End-to-End Light Field Spatial Super-Resolution Network Using Multiple Epipolar Geometry

IEEE Trans Image Process. 2021:30:5956-5968. doi: 10.1109/TIP.2021.3079805. Epub 2021 Jun 30.

Abstract

Light Field (LF) cameras are considered to have many potential applications since angular and spatial information is captured simultaneously. However, the limited spatial resolution has brought lots of difficulties in developing related applications and becomes the main bottleneck of LF cameras. In this paper, an end-to-end learning-based method is proposed to simultaneously reconstruct all view images in LFs with higher spatial resolution.
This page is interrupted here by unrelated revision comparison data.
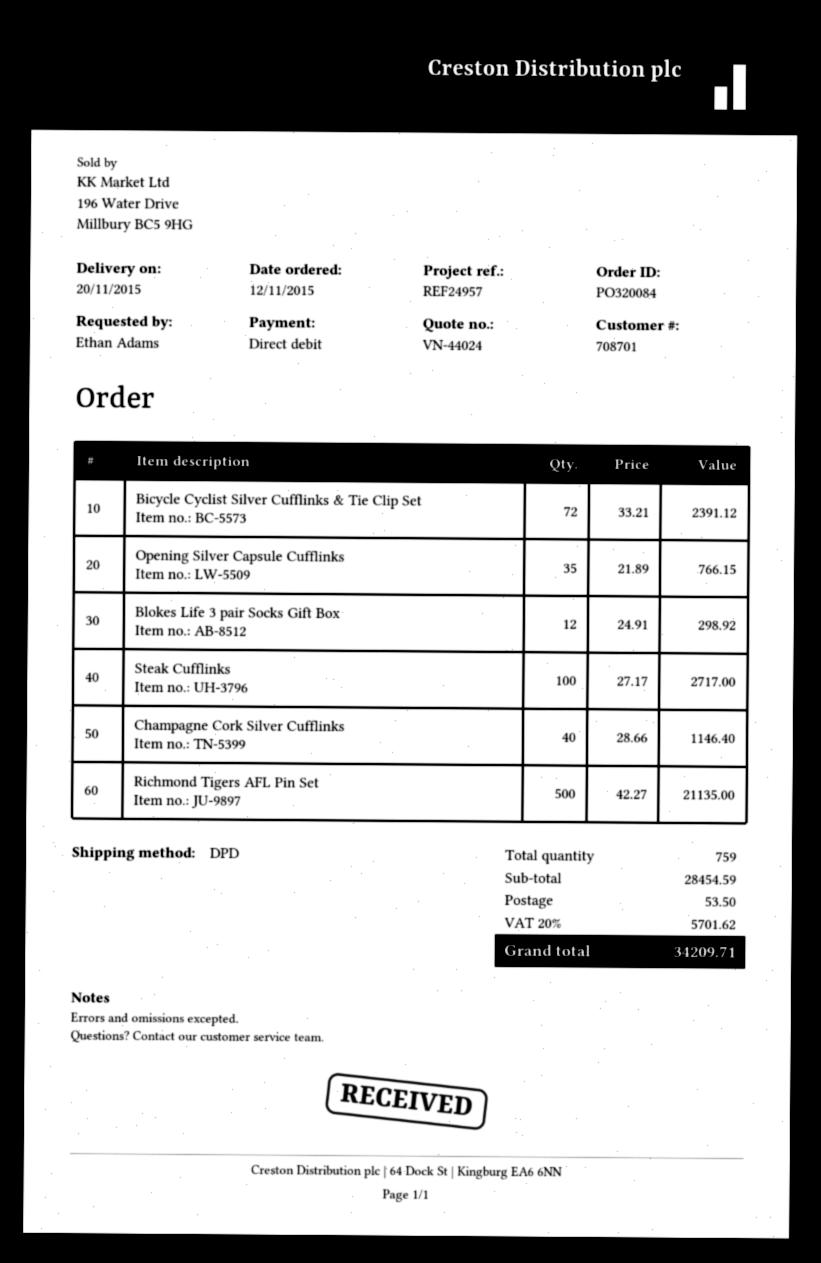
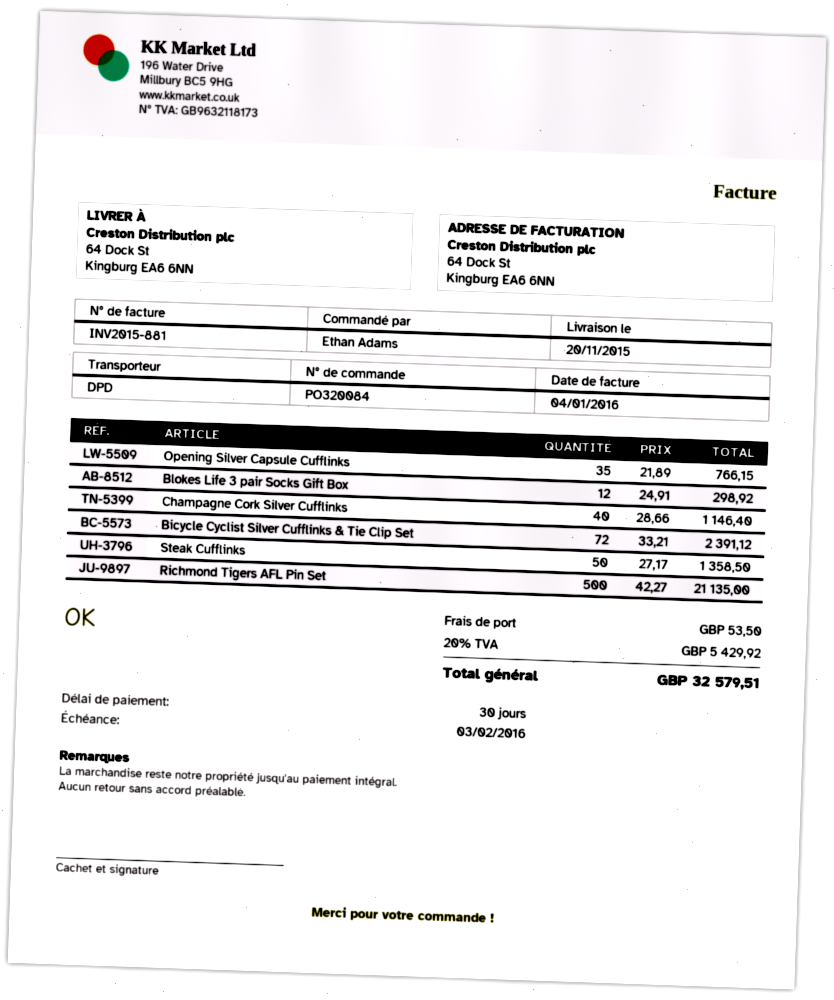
Steak Cufflinks: 100 x 27.17 = 2717.00 -> 50 x 27.17 = 1358.50
tax: 20% = 5701.62 -> 20% = 5429.92
total: 34209.71 -> 32579.51

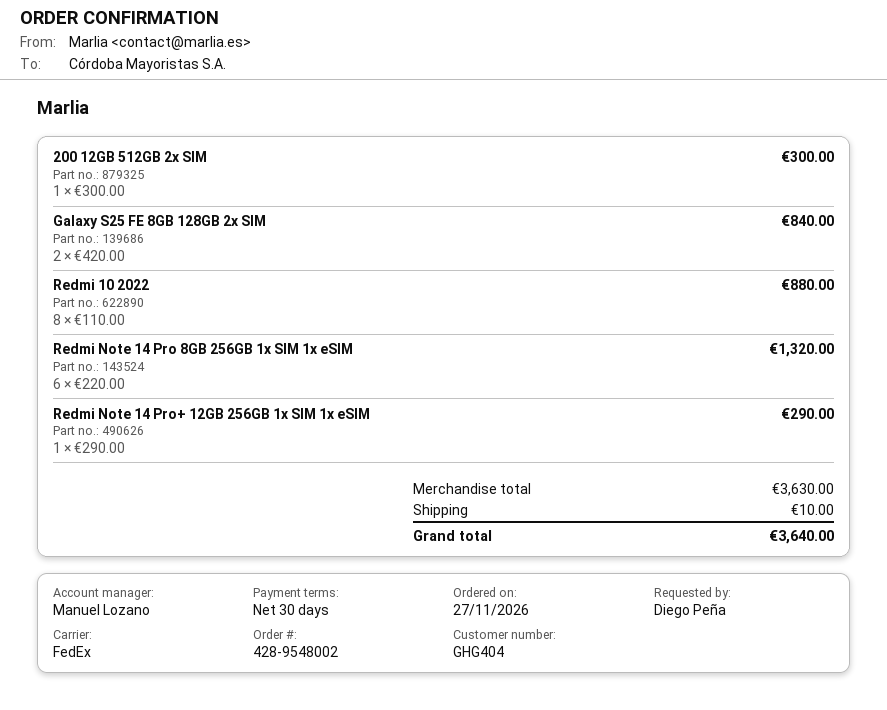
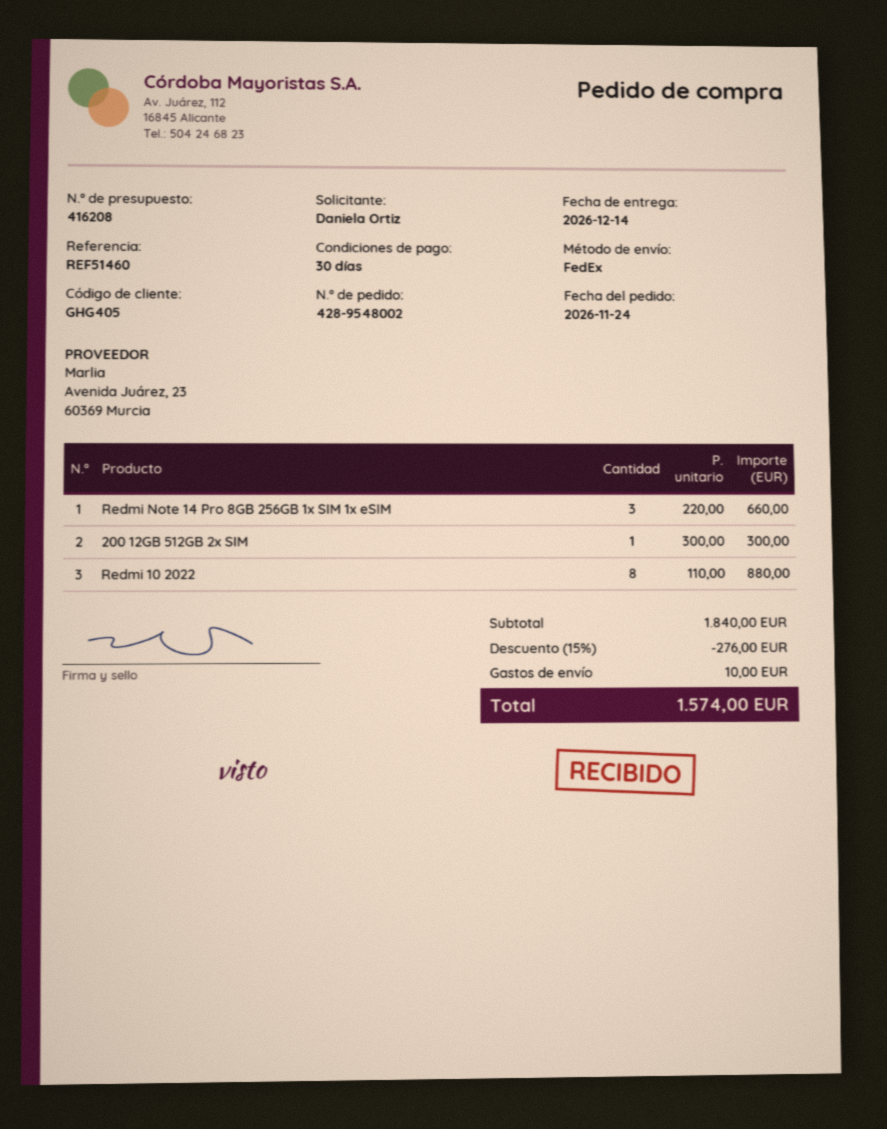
order date: 2026-11-27 -> 2026-11-24
customer number: GHG404 -> GHG405
ordered by: Diego Peña -> Daniela Ortiz
Galaxy S25 FE 8GB 128GB 2x SIM: 2 x 420.00 = 840.00 -> none
Redmi Note 14 Pro 8GB 256GB 1x SIM 1x eSIM: 6 x 220.00 = 1320.00 -> 3 x 220.00 = 660.00
Redmi Note 14 Pro+ 12GB 256GB 1x SIM 1x eSIM: 1 x 290.00 = 290.00 -> none
subtotal: 3630.00 -> 1840.00
discount: none -> 15% = 276.00
total: 3640.00 -> 1574.00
Based on the epipolar geometry, view images in one LF are first grouped into several image stacks and fed into different network branches to learn sub-pixel details for each view image. Since LFs have dense sampling in angular domain, sub-pixel details in multiple spatial directions are learned from corresponding angular directions in multiple branches, respectively. Then, sub-pixel details from different directions are further integrated to generate global high-frequency residual details. Combined with the spatially upsampled LF, the final LF with high spatial resolution is obtained. Experimental results on synthetic and real-world datasets demonstrate that the proposed method outperforms other state-of-the-art methods in both visual and numerical evaluations. We also implement the proposed method on LFs with different angular resolution and experiments show that the proposed method achieves superior results than others, especially for LFs with small angular resolution. Furthermore, since the epipolar geometry is fully considered, the proposed network shows good performances in preserving the inherent epipolar property in LF images.